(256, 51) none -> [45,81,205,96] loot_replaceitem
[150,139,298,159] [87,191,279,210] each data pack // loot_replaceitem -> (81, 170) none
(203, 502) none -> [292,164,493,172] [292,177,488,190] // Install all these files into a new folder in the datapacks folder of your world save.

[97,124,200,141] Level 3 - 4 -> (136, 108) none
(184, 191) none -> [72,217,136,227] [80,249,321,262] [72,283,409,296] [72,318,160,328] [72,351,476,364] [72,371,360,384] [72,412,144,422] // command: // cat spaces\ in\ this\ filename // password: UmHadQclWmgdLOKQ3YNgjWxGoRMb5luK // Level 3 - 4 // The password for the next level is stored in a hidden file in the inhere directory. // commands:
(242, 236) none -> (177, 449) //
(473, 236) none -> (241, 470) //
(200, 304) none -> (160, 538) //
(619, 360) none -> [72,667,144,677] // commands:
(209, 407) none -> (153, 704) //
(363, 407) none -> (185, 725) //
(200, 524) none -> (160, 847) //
_ _ _ _
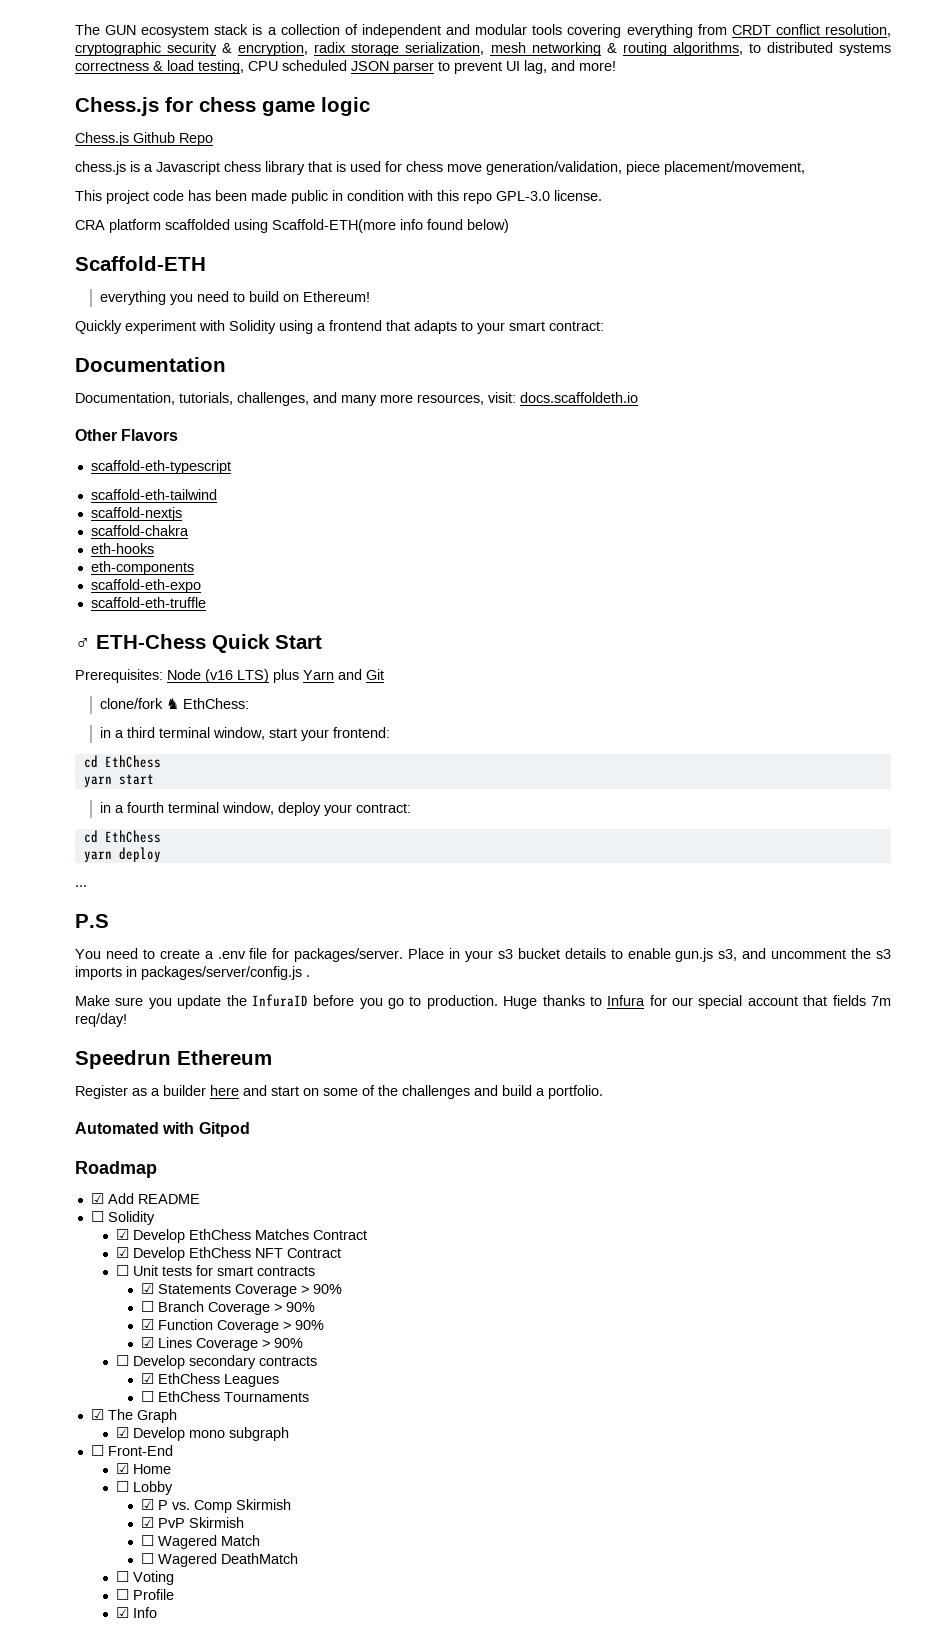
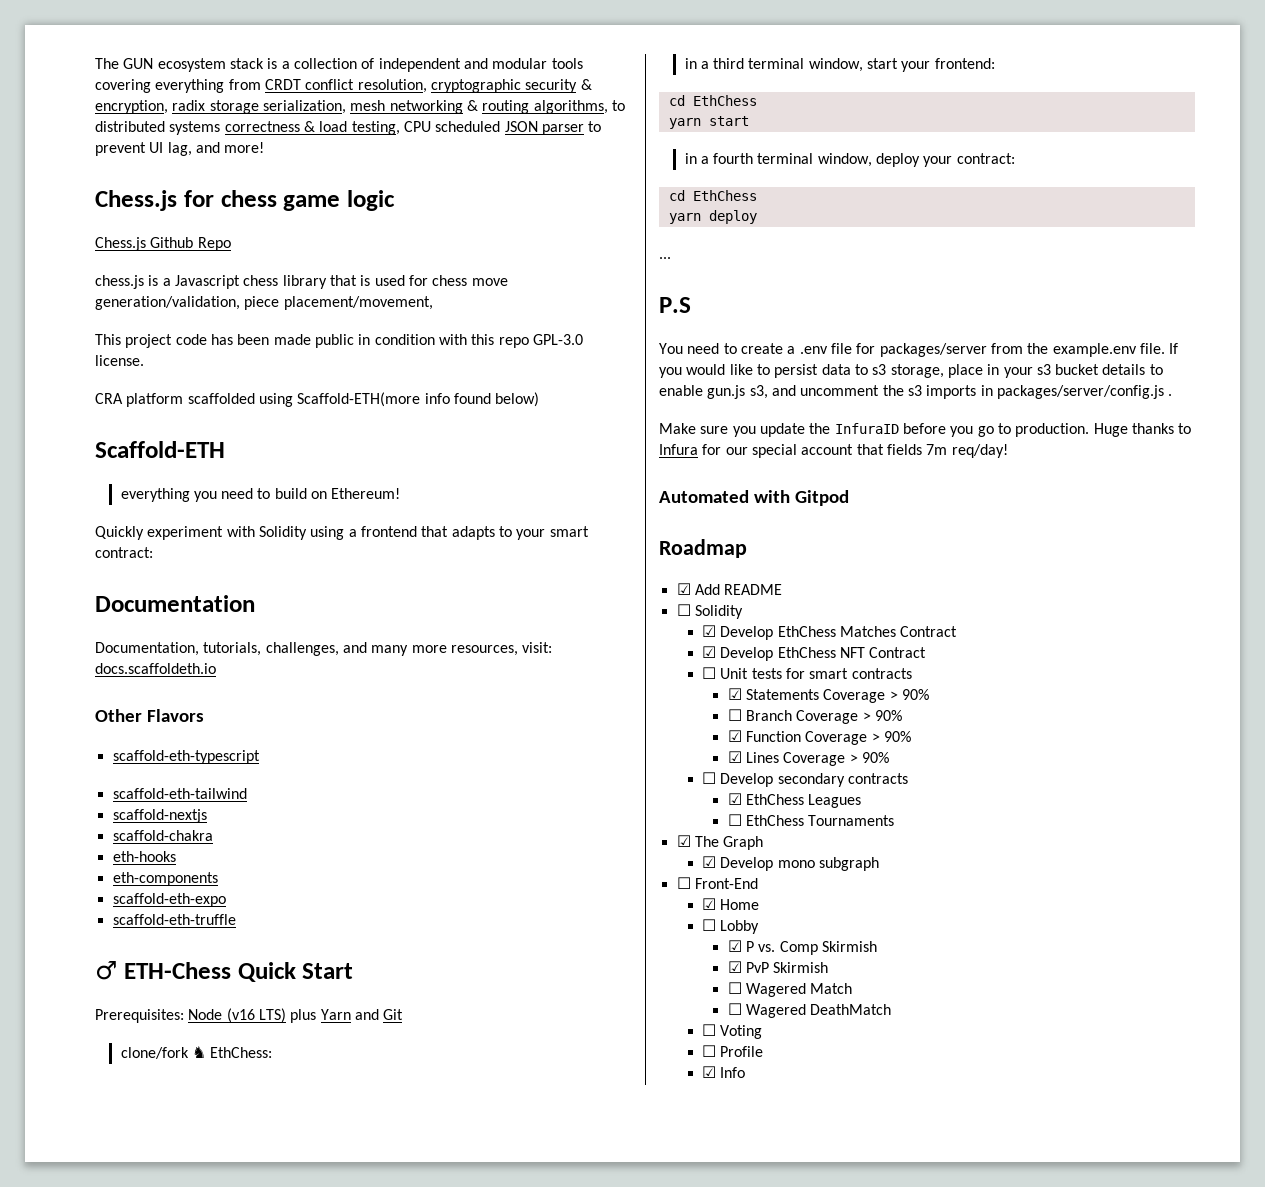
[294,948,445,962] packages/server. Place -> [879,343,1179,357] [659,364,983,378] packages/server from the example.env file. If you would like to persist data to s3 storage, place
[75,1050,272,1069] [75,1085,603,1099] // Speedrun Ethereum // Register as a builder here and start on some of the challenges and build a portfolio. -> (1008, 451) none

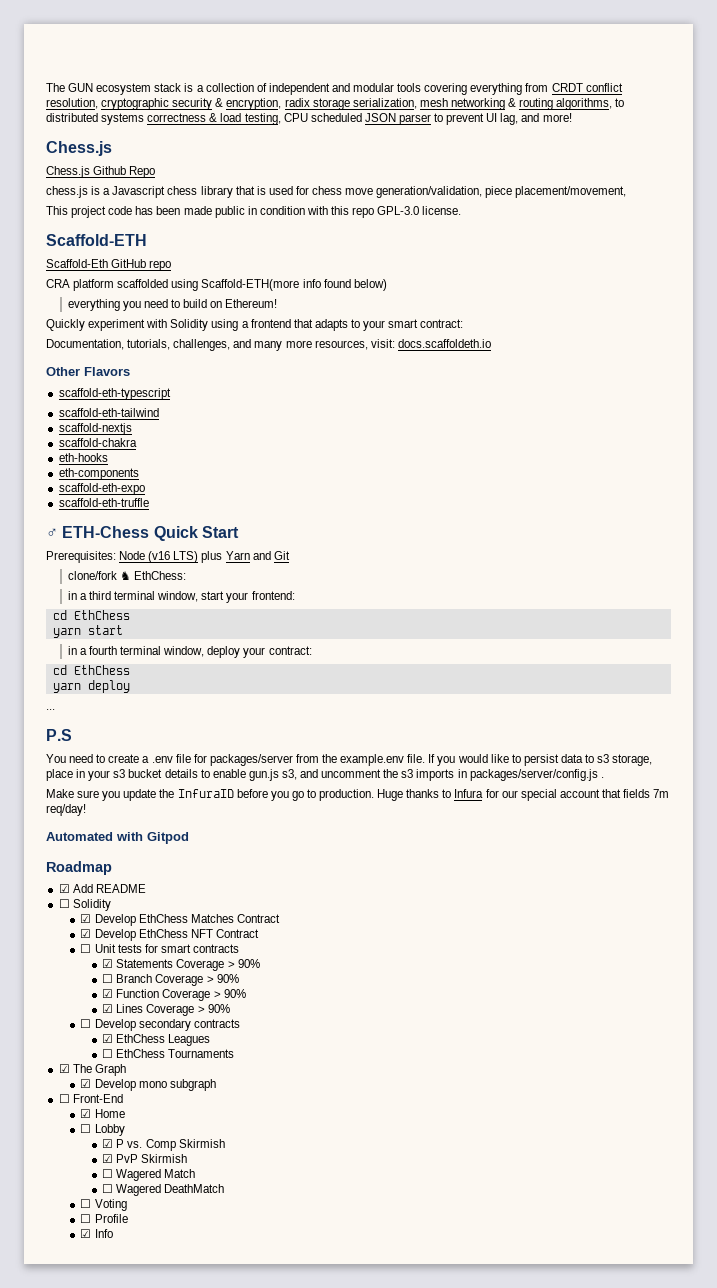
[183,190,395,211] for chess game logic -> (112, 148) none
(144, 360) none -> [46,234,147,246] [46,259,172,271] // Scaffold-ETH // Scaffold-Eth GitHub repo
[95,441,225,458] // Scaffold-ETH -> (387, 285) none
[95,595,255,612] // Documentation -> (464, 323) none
_ _ _ _
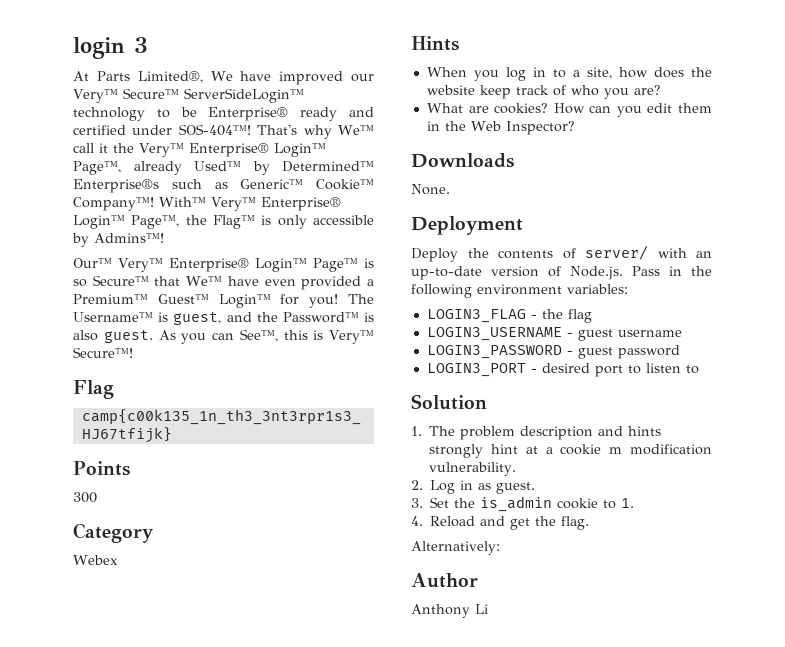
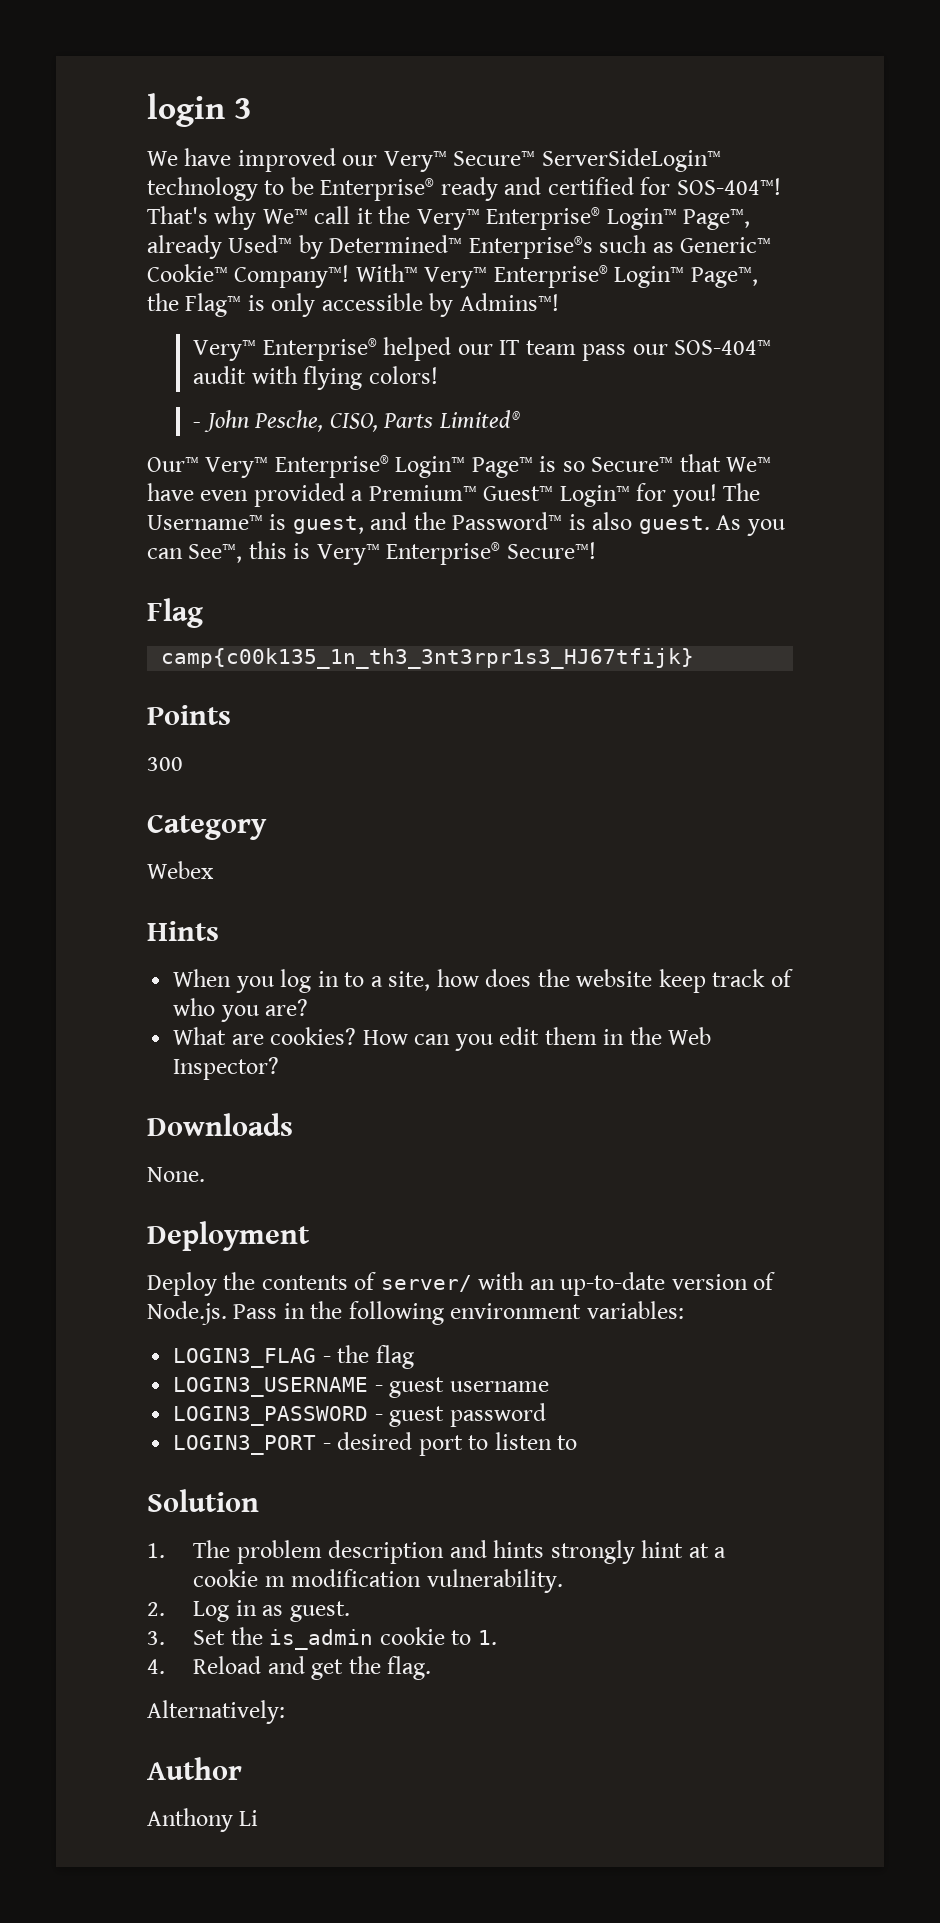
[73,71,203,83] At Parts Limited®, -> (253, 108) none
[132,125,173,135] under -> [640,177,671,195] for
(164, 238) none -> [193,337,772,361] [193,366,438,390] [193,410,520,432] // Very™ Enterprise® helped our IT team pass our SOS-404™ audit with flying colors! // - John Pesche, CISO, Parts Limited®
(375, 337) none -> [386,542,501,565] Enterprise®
_ _ _ _
_WORK TASK_
What are the lines above, starting at the one with "(144, 360) none" and ending at the one with "[95,595,255,612] // Documentation"? Give them again exactly, and only them.

_RESULT_
(144, 360) none -> [46,234,147,246] [46,259,172,271] // Scaffold-ETH // Scaffold-Eth GitHub repo
[95,441,225,458] // Scaffold-ETH -> (387, 285) none
[95,595,255,612] // Documentation -> (464, 323) none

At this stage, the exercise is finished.